Lieutenant Governor of Manitoba

Walking on -
Remembering Mauthausen's Photo Exhibit

Berney Theatre, Asper Jewish Community Campus
Monday, January 17, 2005 - 7:00 p.m.


 

Your Excellency, friends of the Jewish Federation of Winnipeg, believers in the importance of remembering, thank you for the opportunity to participate in Raoul Wallenberg Day and the opening of Walking On – Remembering Mauthausen.

It’s appropriate that tonight’s ceremony began as it did, with a candle-lighting ceremony by the young participants in the March of the Living.

Candles are so richly symbolic. They represent both memory and hope. They provide illumination in the darkness and yet they flicker, in need of protection, sometimes appearing on the verge of being extinguished.

Memory needs to be nurtured from generation to generation, just as a candle flame needs to be protected.

Cathrine Stukhard’s photographs, presented by the Jewish Federation of Winnipeg, with the support of His Excellency Otto Ditz, Austrian ambassador and the Austrian Federal Ministry of the Interior, remind us all that while memory can seem fragile, it is also powerful. Her photographs challenge us. They compel us to remember things that, fortunately, most of us cannot begin to imagine.

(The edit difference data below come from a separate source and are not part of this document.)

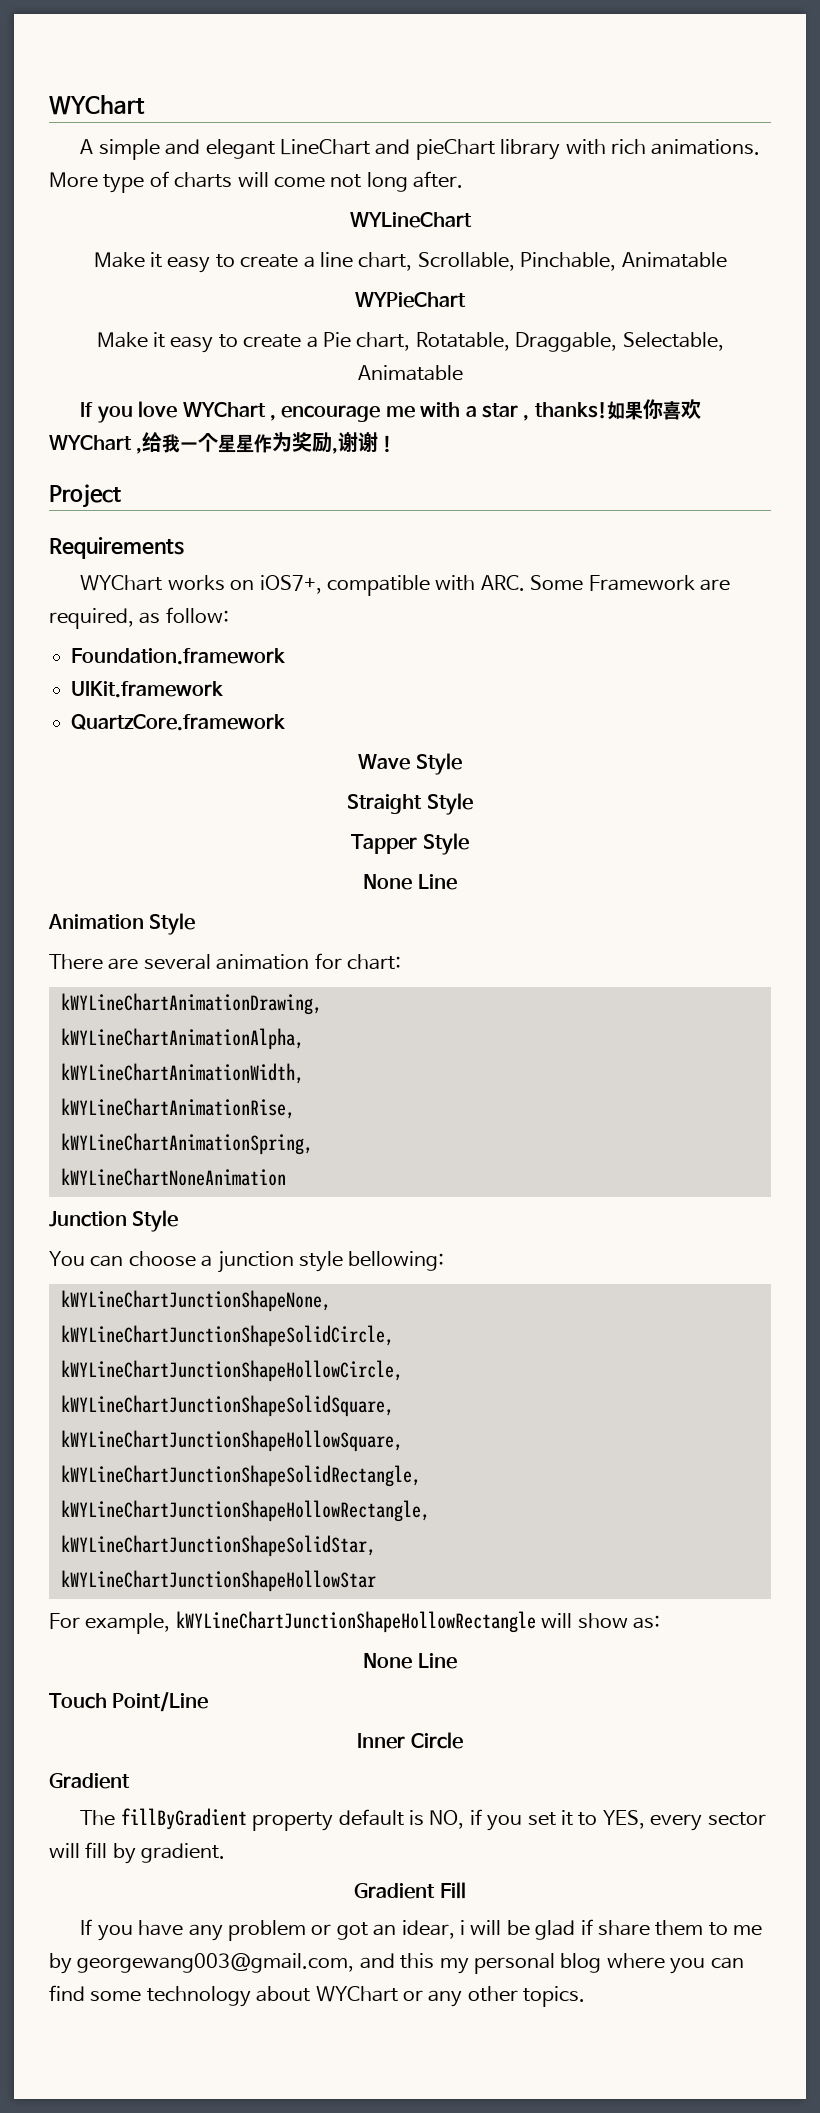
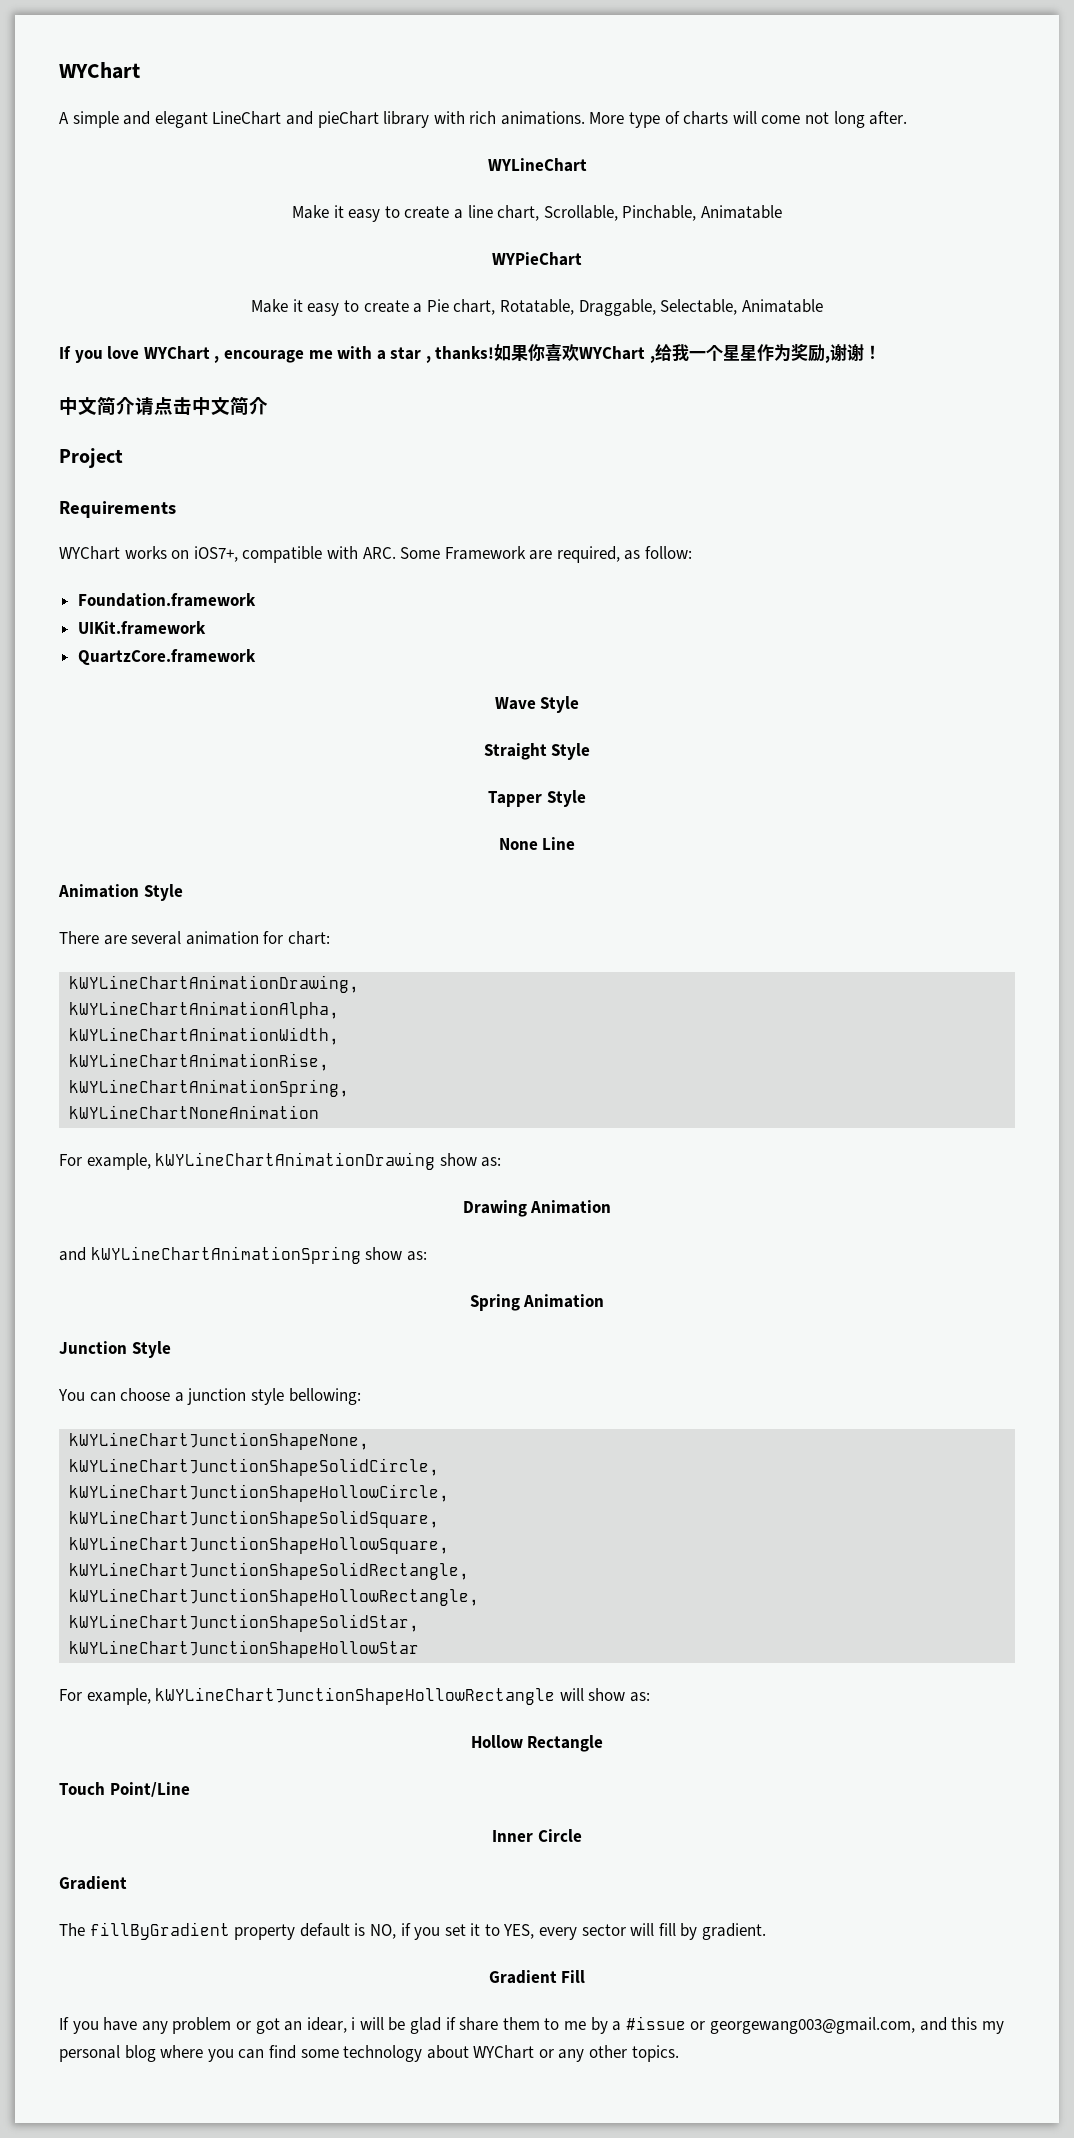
(397, 444) none -> [59,396,268,415] // 中文简介请点击中文简介
(286, 1177) none -> [59,1152,502,1170] [462,1200,612,1217] [59,1246,427,1264] [469,1294,605,1311] // For example, kWYLineChartAnimationDrawing show as: // Drawing Animation // and kWYLineChartAnimationSpring show as: // Spring Animation
[363,1653,457,1669] None Line -> [470,1735,604,1752] Hollow Rectangle
(72, 1963) none -> [612,2016,706,2031] a #issue or

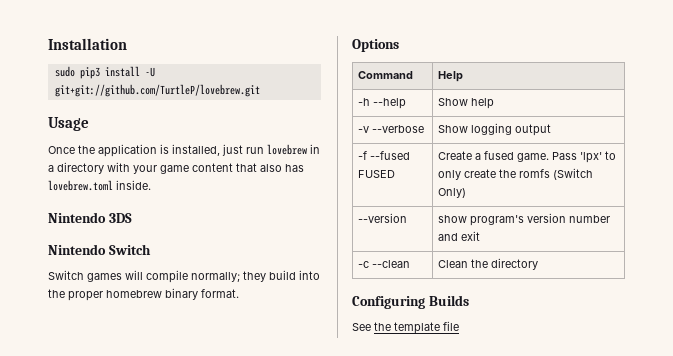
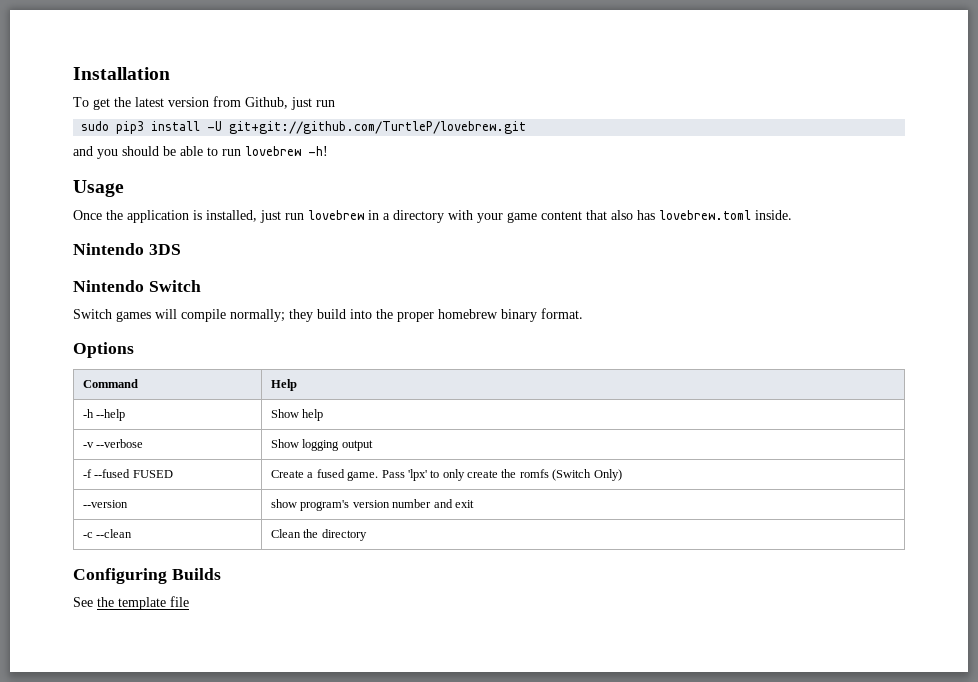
(127, 44) none -> [73,96,335,110] // To get the latest version from Github, just run
(260, 90) none -> [73,146,328,159] // and you should be able to run lovebrew -h!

And it is only by keeping the candle of memory burning brightly that we can hope to keep the candle of hope illuminated.

To commit ourselves to eradicating the evils of hatred and intolerance in our own time, we must remember how those evils have flourished, not so long ago.

Programs like the March of the Living and the Raoul Wallenberg Day workshops on human rights held today at the Gray Academy are essential to ensure that a new generation remembers the lessons of the Holocaust and is committed to respect for human dignity and to act courageously against hatred and prejudice.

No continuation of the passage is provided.